Segment Start: Material supplied

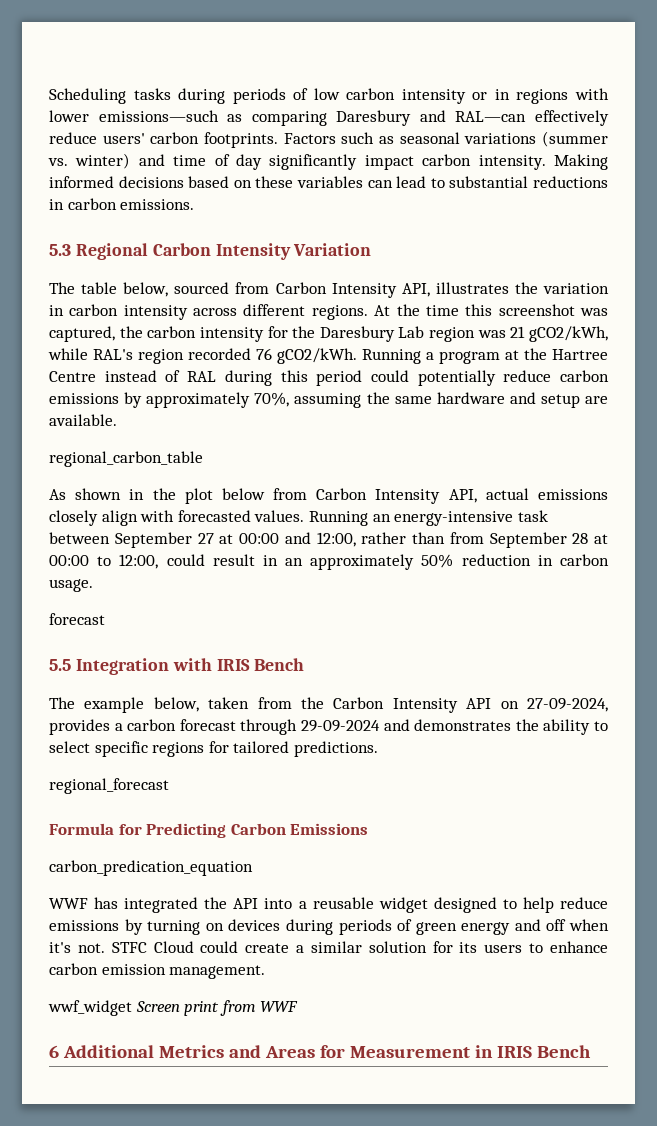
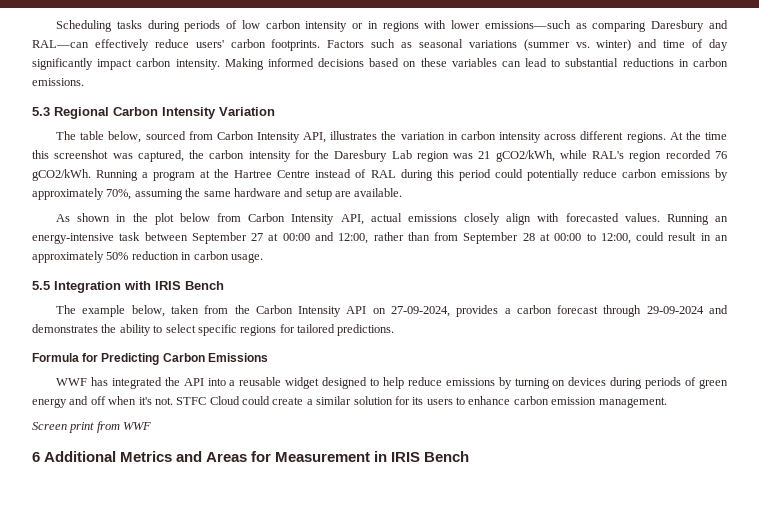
- regional_carbon_table
  Running an energy-intensive task between September 27 at 00:00 and 12:00, rather than from September 28 at 00:00 to 12:00, could result in an approximately 50% reduction in carbon usage.
- forecast
- regional_forecast
- carbon_predication_equation
- wwf_widget Screen print from WWF
+ Screen print from WWF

Segment End: Material supplied

● Work instructions
The lines above should be transcribed exactly, with every image removed.

● Finished task
- regional_carbon_table
  Running an energy-intensive task between September 27 at 00:00 and 12:00, rather than from September 28 at 00:00 to 12:00, could result in an approximately 50% reduction in carbon usage.
- forecast
- regional_forecast
- carbon_predication_equation
- wwf_widget Screen print from WWF
+ Screen print from WWF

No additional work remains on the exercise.